▶ [What you should do] Please restate word for word only the lines that start at the one containing "8 parameters simultaneously" and continue to the final line of the material.

▶ [Records to process]
=== Begin Enclosure ===

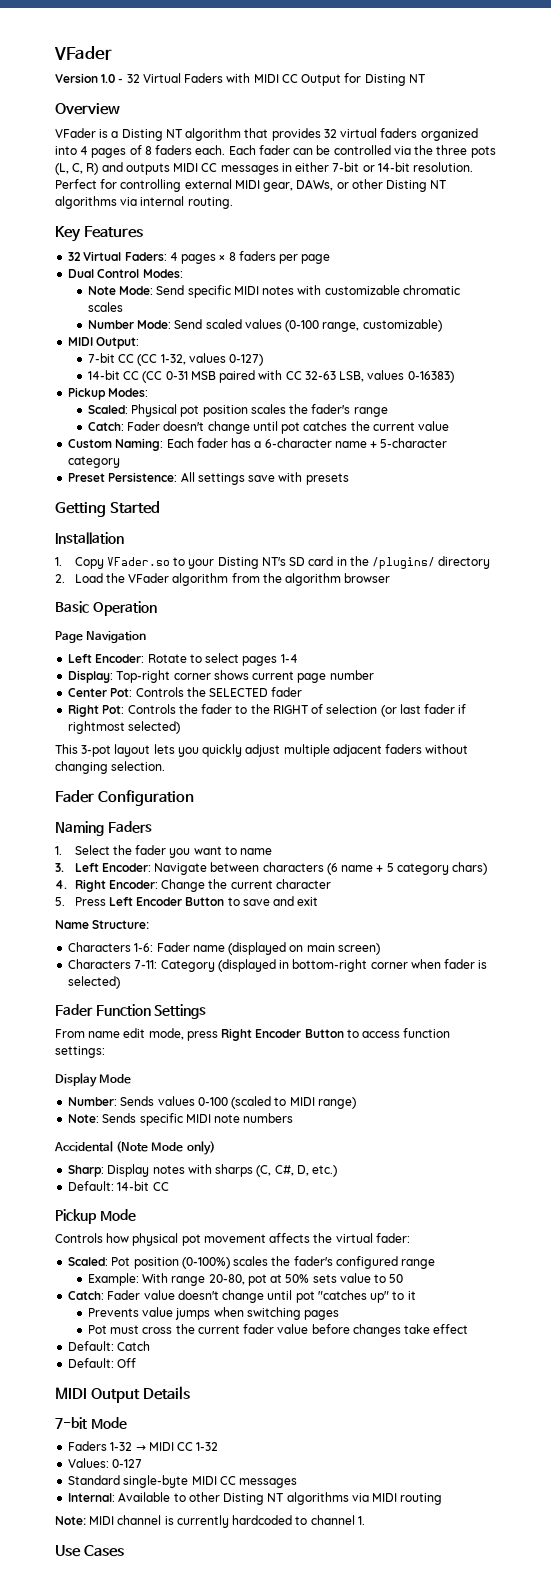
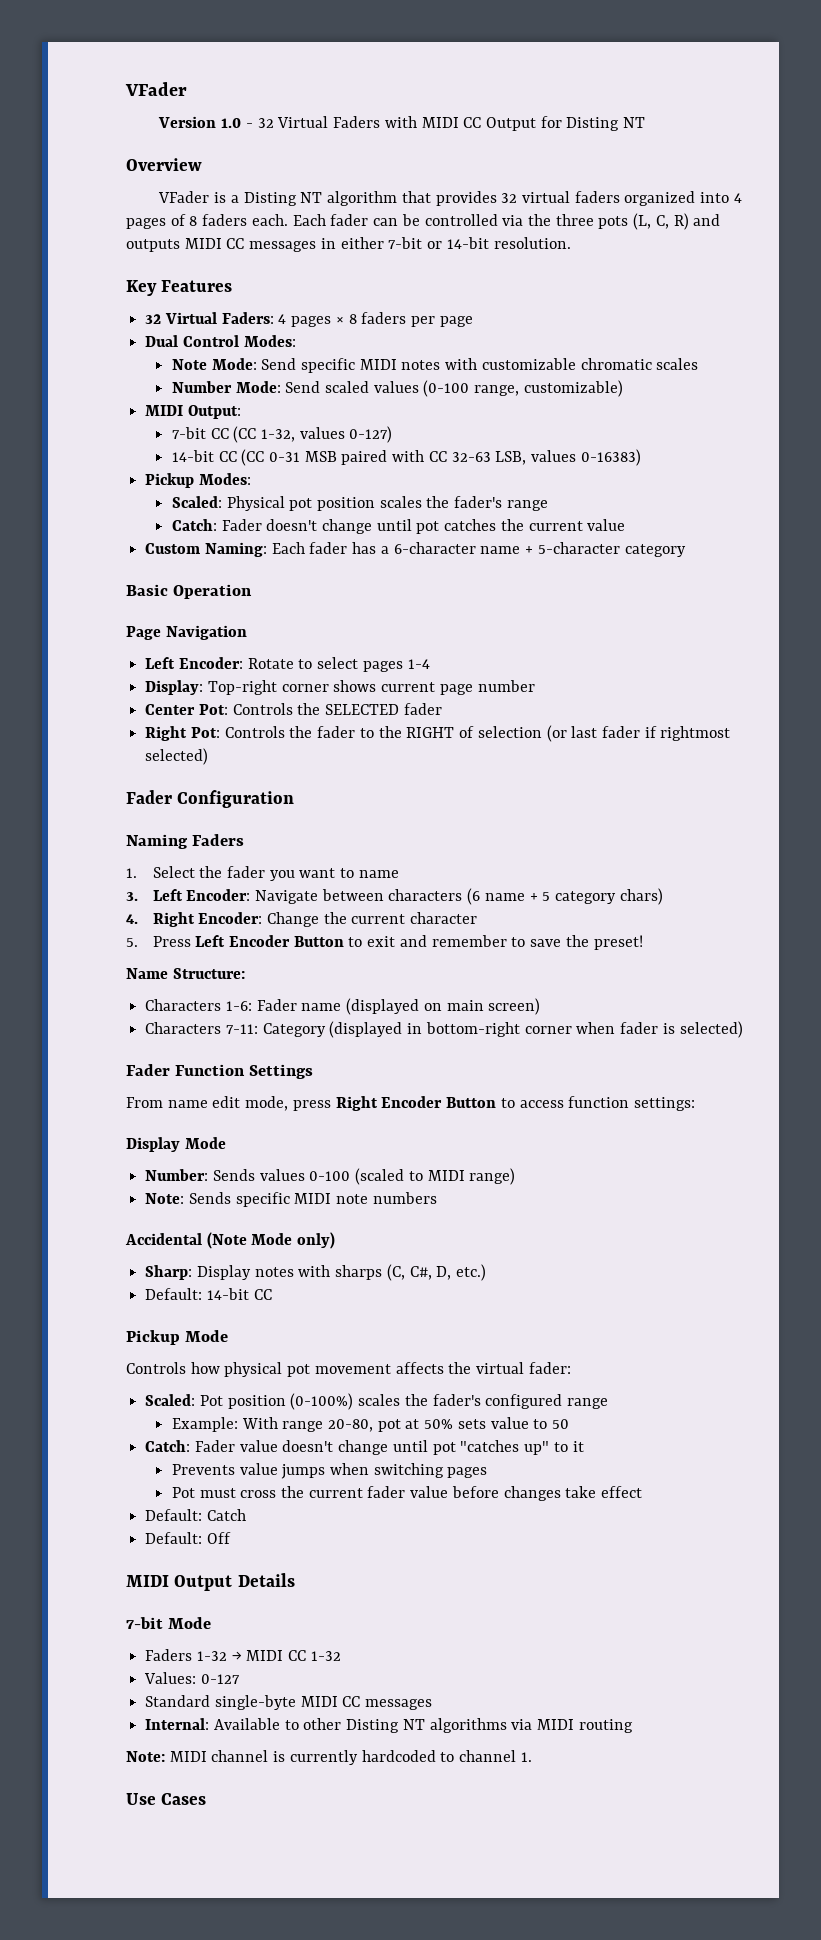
- Perfect for controlling external MIDI gear, DAWs, or other Disting NT algorithms via internal routing.
- Preset Persistence: All settings save with presets
- Getting Started
- Installation
- 1. Copy VFader.so to your Disting NT's SD card in the /plugins/ directory
- 2. Load the VFader algorithm from the algorithm browser
- This 3-pot layout lets you quickly adjust multiple adjacent faders without changing selection.
- 5. Press Left Encoder Button to save and exit
+ 5. Press Left Encoder Button to exit and remember to save the preset!

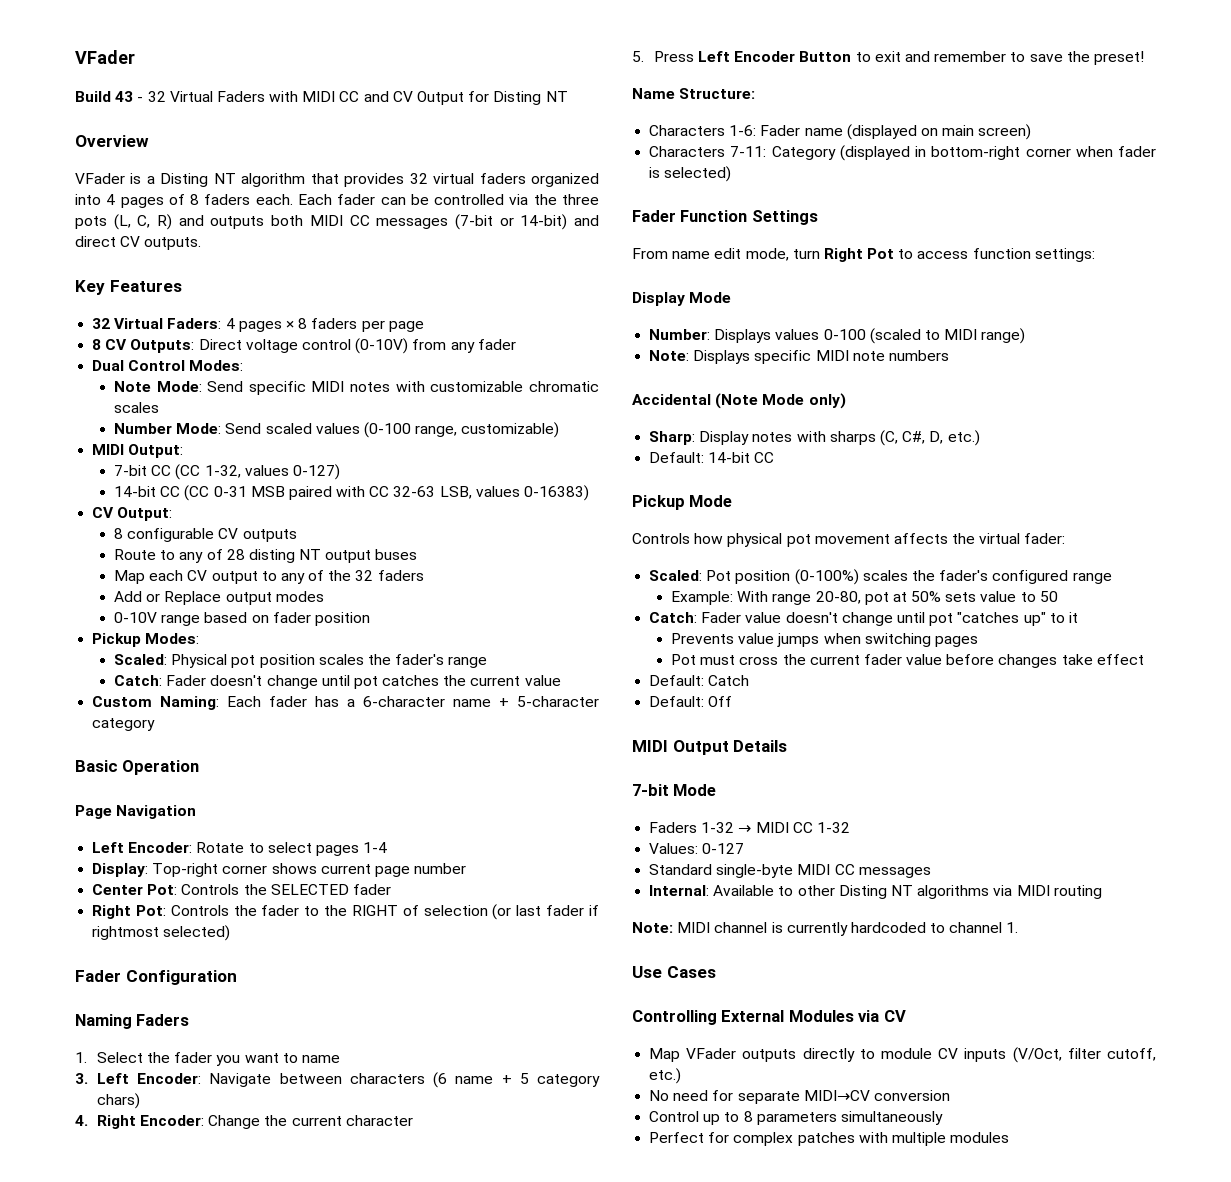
- Version 1.0 - 32 Virtual Faders with MIDI CC Output for Disting NT
+ Build 43 - 32 Virtual Faders with MIDI CC and CV Output for Disting NT
- Each fader can be controlled via the three pots (L, C, R) and outputs MIDI CC messages in either 7-bit or 14-bit resolution.
+ Each fader can be controlled via the three pots (L, C, R) and outputs both MIDI CC messages (7-bit or 14-bit) and direct CV outputs.
+ 8 CV Outputs: Direct voltage control (0-10V) from any fader
+ CV Output:
+ 8 configurable CV outputs
+ Route to any of 28 disting NT output buses
+ Map each CV output to any of the 32 faders
+ Add or Replace output modes
+ 0-10V range based on fader position
- From name edit mode, press Right Encoder Button to access function settings:
+ From name edit mode, turn Right Pot to access function settings:
- Number: Sends values 0-100 (scaled to MIDI range)
+ Number: Displays values 0-100 (scaled to MIDI range)
- Note: Sends specific MIDI note numbers
+ Note: Displays specific MIDI note numbers
+ Controlling External Modules via CV
+ Map VFader outputs directly to module CV inputs (V/Oct, filter cutoff, etc.)
+ No need for separate MIDI→CV conversion
+ Control up to 8 parameters simultaneously
+ Perfect for complex patches with multiple modules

=== End Enclosure ===

▶ [Exercise response]
+ Control up to 8 parameters simultaneously
+ Perfect for complex patches with multiple modules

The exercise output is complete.